AI Foundations · Guide 4 of 7

Why AI Makes Things Up

AI sometimes states things confidently that are completely false. This is not a glitch. It is a predictable result of how AI works — and once you understand it, you'll never be blindsided by it again.

After This Guide, You Will Be Able To

Identify when an AI response may be hallucinated — and know what to do next.

What Is Hallucination?

Hallucination is when AI produces output that sounds accurate but is factually wrong.

It is not a bug. It is not a malfunction. It is a natural result of how AI works.

Remember from Guide 1: AI was trained to predict what language fits — not to verify what is true. When AI encounters a question it does not have reliable data for, it does not say "I don't know." It produces the most plausible-sounding response it can.

It fills the gap with what sounds right. It does not know it is wrong. It has no mechanism for knowing it is wrong.

The Most Important Point

A hallucinated response does not sound like a guess. It sounds like a fact. It is delivered with the same confident tone as everything else AI says. There is no warning. No disclaimer. No signal that something is wrong. That is what makes hallucination dangerous for people who do not know to look for it.

Three Hallucination Patterns

01

Fake Citations

AI invents books, studies, authors, and URLs that sound real. The titles are plausible. The authors seem credible. The links go nowhere — or worse, somewhere unrelated.

Example of what hallucination looks like

"According to a 2022 study published in the Journal of Digital Marketing by Dr. Maria Santos..." — the study, the author, and sometimes even the journal may not exist.

02

Confident Wrong Numbers

Statistics, dates, prices, and figures that are plausible but incorrect. AI fills in numbers the way it fills in words — by predicting what fits. A number that looks reasonable is not the same as a number that is accurate.

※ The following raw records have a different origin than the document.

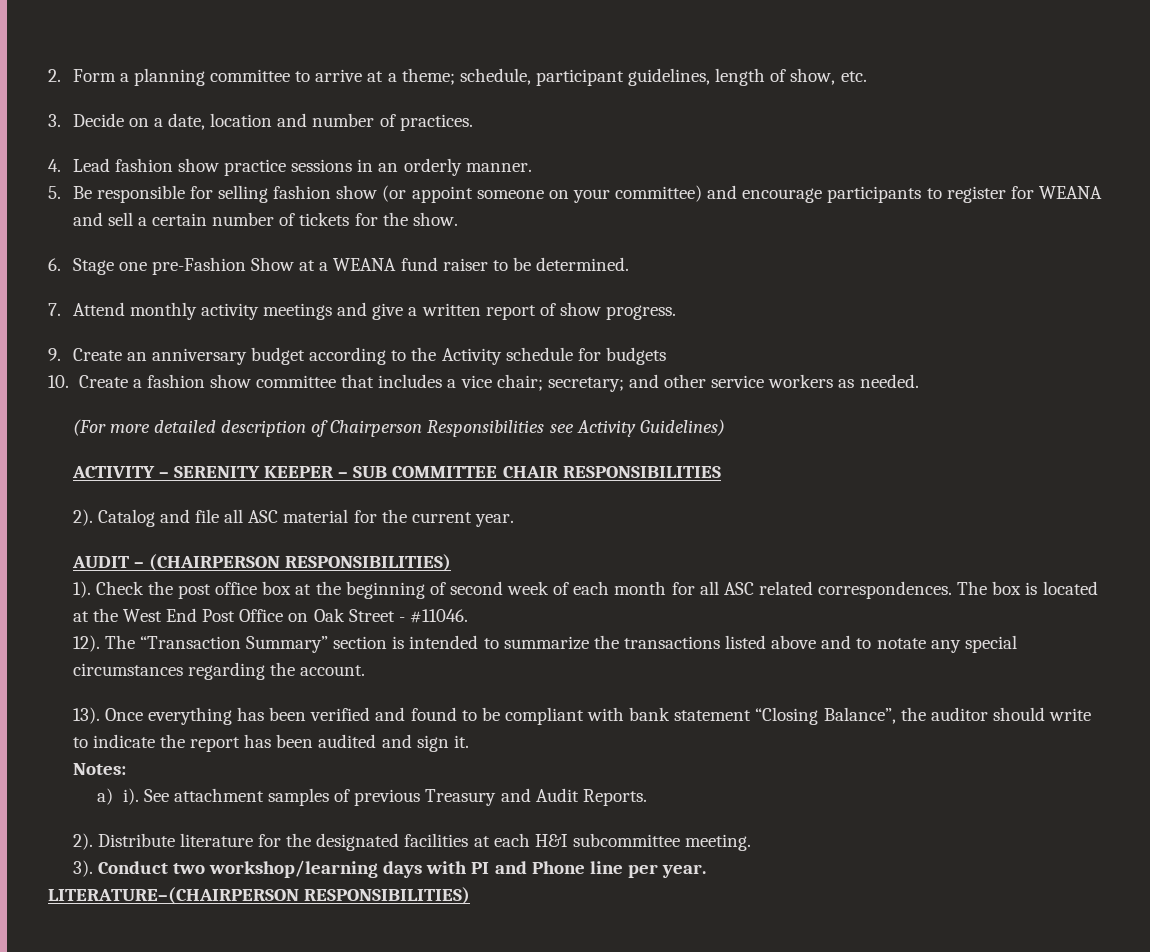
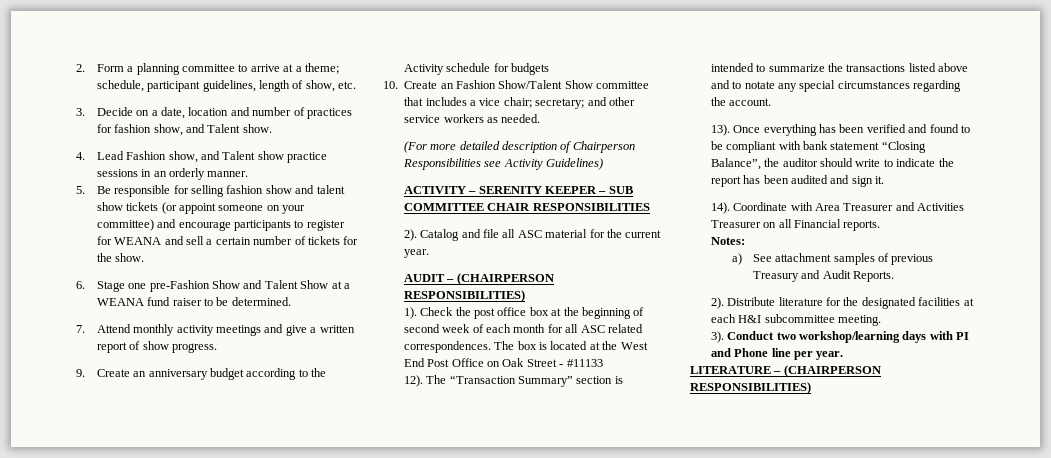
- 3. Decide on a date, location and number of practices.
- 4. Lead fashion show practice sessions in an orderly manner.
+ 3. Decide on a date, location and number of practices for fashion show, and Talent show.
+ 4. Lead Fashion show, and Talent show practice sessions in an orderly manner.
- 5. Be responsible for selling fashion show (or appoint someone on your committee) and encourage participants to register for WEANA and sell a certain number of tickets for the show.
+ 5. Be responsible for selling fashion show and talent show tickets (or appoint someone on your committee) and encourage participants to register for WEANA and sell a certain number of tickets for the show.
- 6. Stage one pre-Fashion Show at a WEANA fund raiser to be determined.
+ 6. Stage one pre-Fashion Show and Talent Show at a WEANA fund raiser to be determined.
- 10. Create a fashion show committee that includes a vice chair; secretary; and other service workers as needed.
+ 10. Create an Fashion Show/Talent Show committee that includes a vice chair; secretary; and other service workers as needed.
- The box is located at the West End Post Office on Oak Street - #11046.
+ The box is located at the West End Post Office on Oak Street - #11133
+ 14). Coordinate with Area Treasurer and Activities Treasurer on all Financial reports.
- a) i). See attachment samples of previous Treasury and Audit Reports.
+ a) See attachment samples of previous Treasury and Audit Reports.
- LITERATURE–(CHAIRPERSON RESPONSIBILITIES)
+ LITERATURE – (CHAIRPERSON RESPONSIBILITIES)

Example of what hallucination looks like

"The Philippines has 87 million active social media users as of 2024" — sounds specific and credible, but may be fabricated or outdated.

03

Invented Details

When AI is asked to describe a person, event, product, or place it does not have reliable information about, it fills in the gaps with details that sound plausible. The overall shape is often correct. The specific details may be completely made up.

Example of what hallucination looks like

"[Person's name] founded the company in 2015 after leaving [university] where they studied..." — the specific details may be invented even if the person is real.

The One Detection Rule

Apply This Every Time

If an AI output contains a specific claim you would quote, cite, or act on — verify it from a non-AI source before using it.

A statistic you plan to include in a report

A citation or reference you plan to share

A fact you plan to tell a client, employer, or colleague

A number that affects a decision

A name, date, or specific detail in a professional context

Non-AI sources: official government sites, news organizations, published research, the organization's own website, a qualified professional.

Interactive Exercise

About 8 minutes · ChatGPT, Claude, or Gemini

Step 1

Run this prompt in your AI tool. It is designed to trigger hallucination.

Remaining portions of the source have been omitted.